Jernigan is mostly working from a 40-foot camper parked on his parents’ property in Ocoee. With him are his wife, Amy, a schoolteacher who’s also working remotely, and their large Dutch shepherd, Shyla. This living situation was borne out of necessity when the Jernigans put their Winter Garden home up for sale.

“It’s really hard to show a home when there’s a big dog in it,” he says.

Todd Jernigan, Manager of Water Maintenance and Operations, runs in to his Gardenia office a couple days a week for only a couple hours, then heads home to a 40-foot camper to work remotely.

Like so many other OUC teams, Water Maintenance and Operations has had to change how it works and interacts with customers. Jernigan has directed his crews to keep their distance from each other and customers. He has staggered work schedules, told crews to work from their trucks and not to come into the office, and he had Bluetooth printers installed on two backflow trucks so techs could print testing reports on site.

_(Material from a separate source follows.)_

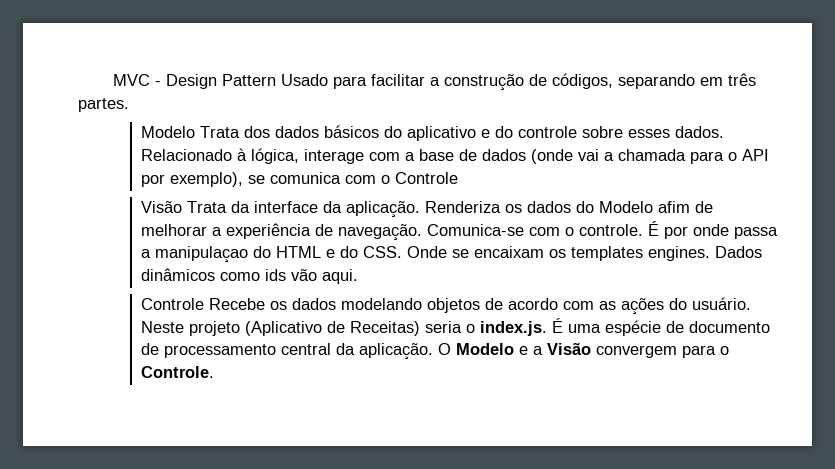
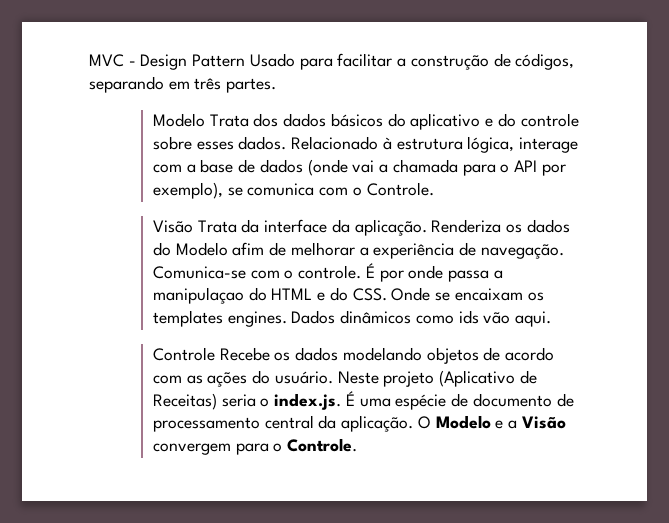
(248, 154) none -> [396,138,463,150] estrutura
[395,172,459,184] Controle -> [366,182,434,196] Controle.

“We bought hand wipes, disinfectant cleaners and antimicrobial soap for our crews,” he says. “We’ve added water kegs on trucks for hand washing. We are proactively going out and making sure their needs are being met. ”

Giamatt confirms this, saying Michael McGregor, Supervisor of Water Operations, checks in with crews every workday.

“He calls to see how we’re doing and asks if everyone feels OK. He reminds us to stay safe,” says Giamatt.

While the new way of doing things may pose some inconveniences, it hasn’t stopped Water Maintenance and Operations teams from getting their jobs done as expected. In fact, Jernigan says the three-member team tasked with the annual audits of 11,000 fire hydrants and 5,000 valves is ahead of schedule.

“It is imperative that we work to develop strategies in order to uphold the integrity of our organization and guarantee the reliability our customers are used to,” says Jernigan.